Un día antes del señalado para emprender el viaje de regreso a Caracas me comuniqué con la línea aérea y pregunté si había cupo para viajar antes del día previsto; no quería tropezarme con el cónsul ni en el aeropuerto ni en ninguna otra parte. Creo que fue el día 15 de diciembre cuando abordé el avión y regresé a Venezuela. Cuando llegué al aeropuerto estaban esperándome un puñado de periodistas y agentes policiales. Antes que pudiera hacer nada me abordaron, los policías en primer lugar, y me llevaron detenido. Comenzaron a golpearme, a preguntarme por el paradero de Santiago. El cónsul, al recibir informes más exactos sobre mí, le había avisado a las autoridades en Venezuela que yo estaba en camino y que tenía mucho que explicar. No me quedó más remedio que improvisar una historia. Una historia que habría de arrojarme de nuevo a la oscuridad, pero historia útil al fin, porque iba a servir para que mi rabia de tantos años, mis voces negras y mi maldito y ya casi terminado plan me dejaran descansar en paz.
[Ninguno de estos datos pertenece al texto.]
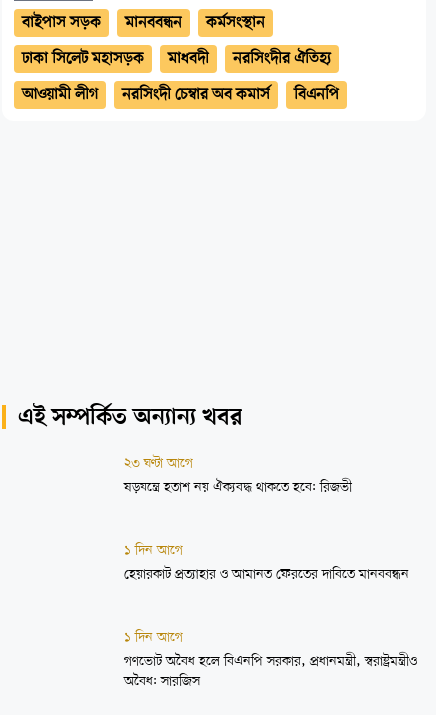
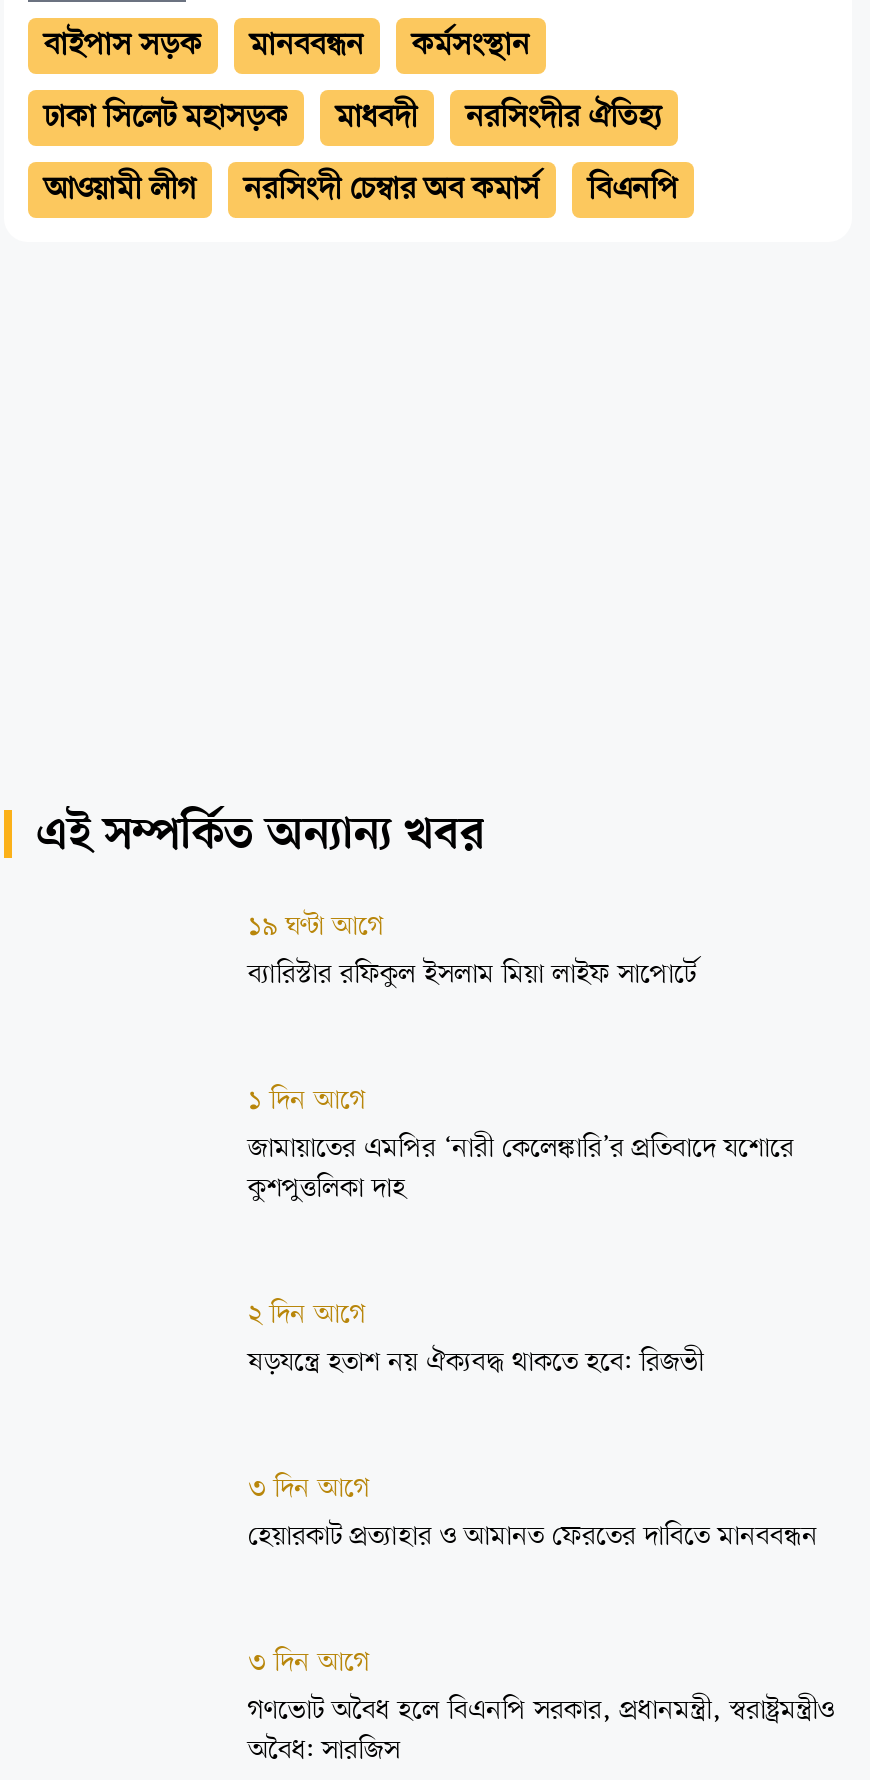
- ২৩ ঘণ্টা আগে
+ ১৯ ঘণ্টা আগে
+ ব্যারিস্টার রফিকুল ইসলাম মিয়া লাইফ সাপোর্টে
+ ১ দিন আগে
+ জামায়াতের এমপির ‘নারী কেলেঙ্কারি’র প্রতিবাদে যশোরে
+ কুশপুত্তলিকা দাহ
+ ২ দিন আগে

- ১ দিন আগে
+ ৩ দিন আগে

- ১ দিন আগে
+ ৩ দিন আগে
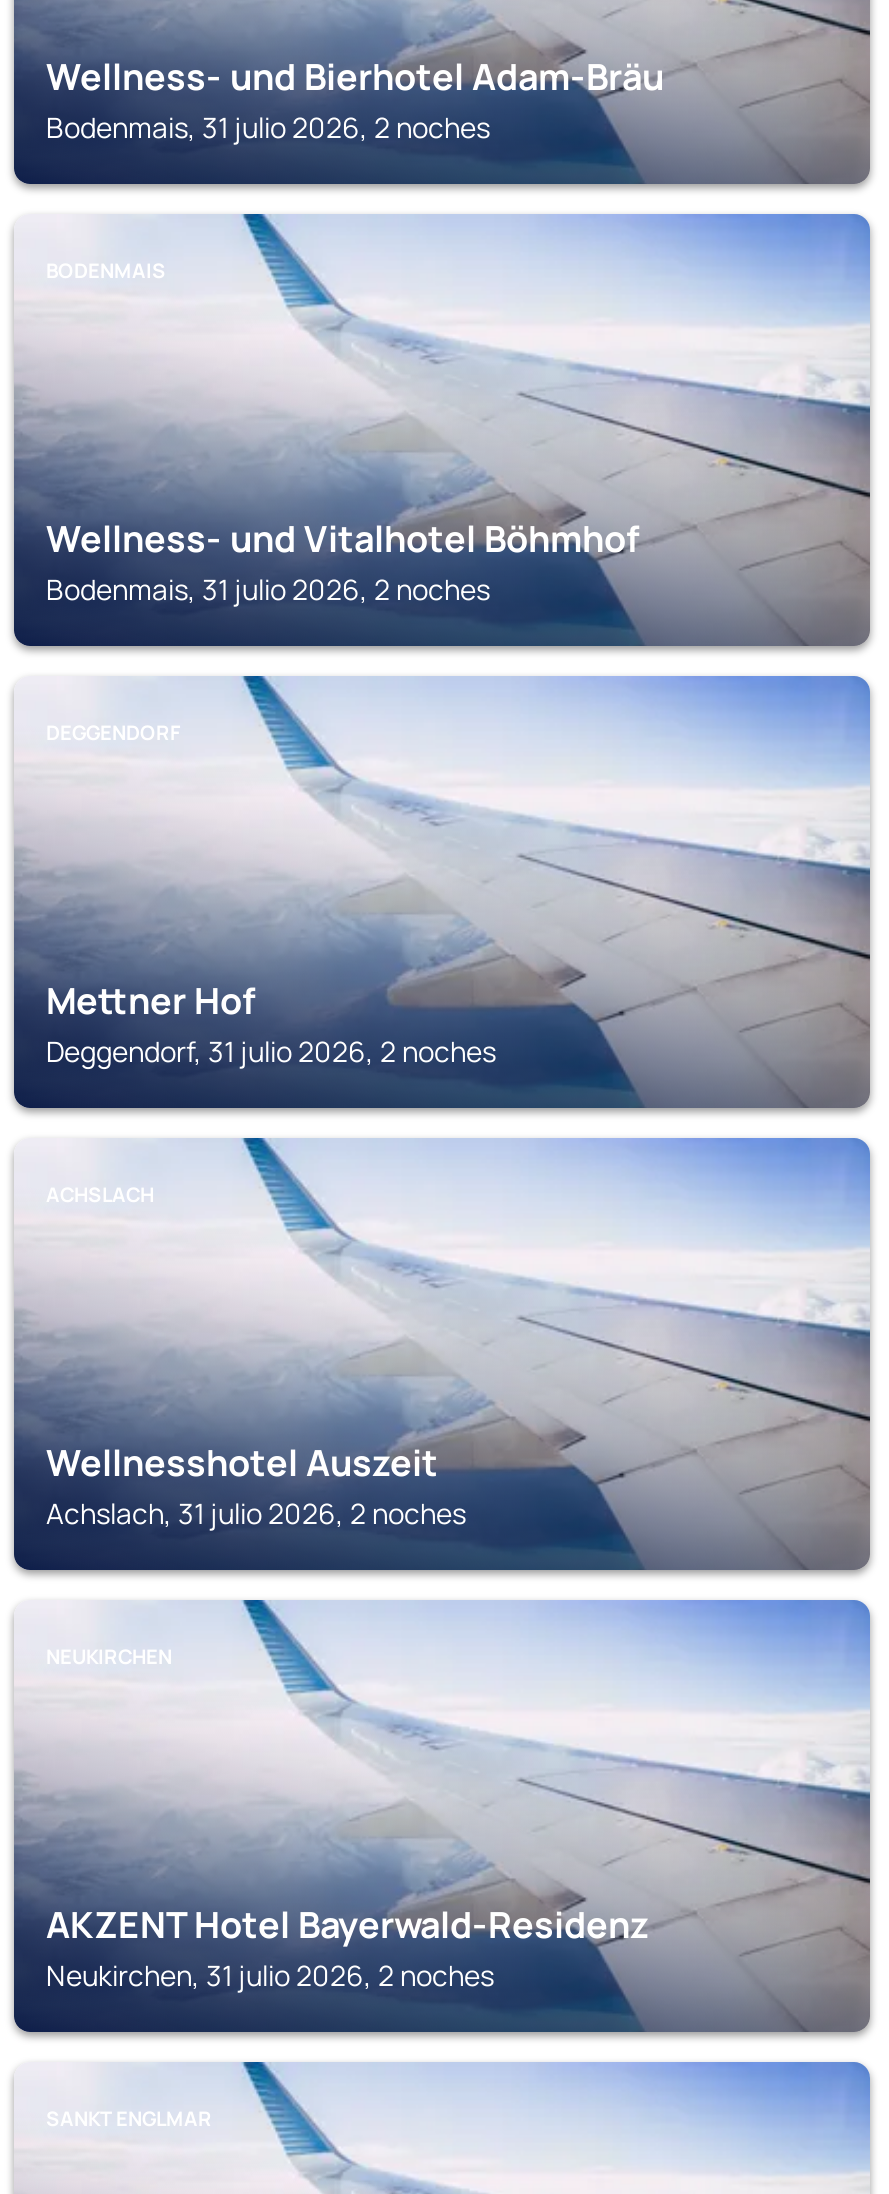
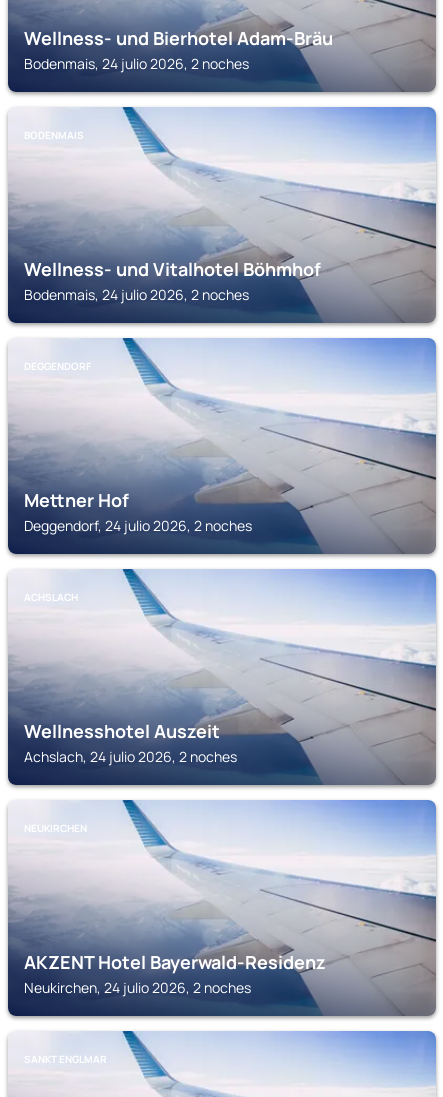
- Bodenmais, 31 julio 2026, 2 noches
+ Bodenmais, 24 julio 2026, 2 noches

- Bodenmais, 31 julio 2026, 2 noches
+ Bodenmais, 24 julio 2026, 2 noches

- Deggendorf, 31 julio 2026, 2 noches
+ Deggendorf, 24 julio 2026, 2 noches

- Achslach, 31 julio 2026, 2 noches
+ Achslach, 24 julio 2026, 2 noches

- Neukirchen, 31 julio 2026, 2 noches
+ Neukirchen, 24 julio 2026, 2 noches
–Sí, lo maté. El sufría mucho por su locura, el cónsul es testigo. Tuve que matarlo. Me subí con él en un bote alquilado, me adentré en el océano y cuando vi los primeros tiburones lo empujé para que cayera al mar. Lo confieso, me arrepiento, vengo a cumplir con la justicia de mi país. He matado, he manchado mis manos, perdón, mi única mano, con la sangre de mi querido Santiago, etc.

Hubo una conmoción de gritos de asco y de pavor, unos gritos que aparecieron reseñados en letras rojas en los periódicos, donde ensalzaron las virtudes de Santiago y arremetieron contra mí hasta ubicarme a niveles de pozo séptico. Creo que a un periodista le ratifiqué lo del ahogamiento y a otro le dije algo de una cuchillada en la espalda, pero no repararon en eso. ¿A quién podía importarle? A la hora de una confesión las precisiones están de más. De cabeza y sin fórmula de juicio fui a parar al retén de Catia, mi viejo lugar de esparcimiento. Ya me las arreglaría para salir de allí, con vida o en una urna. O para sobrevivir mientras caía la lluvia. Eso era lo de menos. Mi viejo orgullo de luminaria truncada, muerto y sepultado varios años atrás, por fin respiraba tranquilo.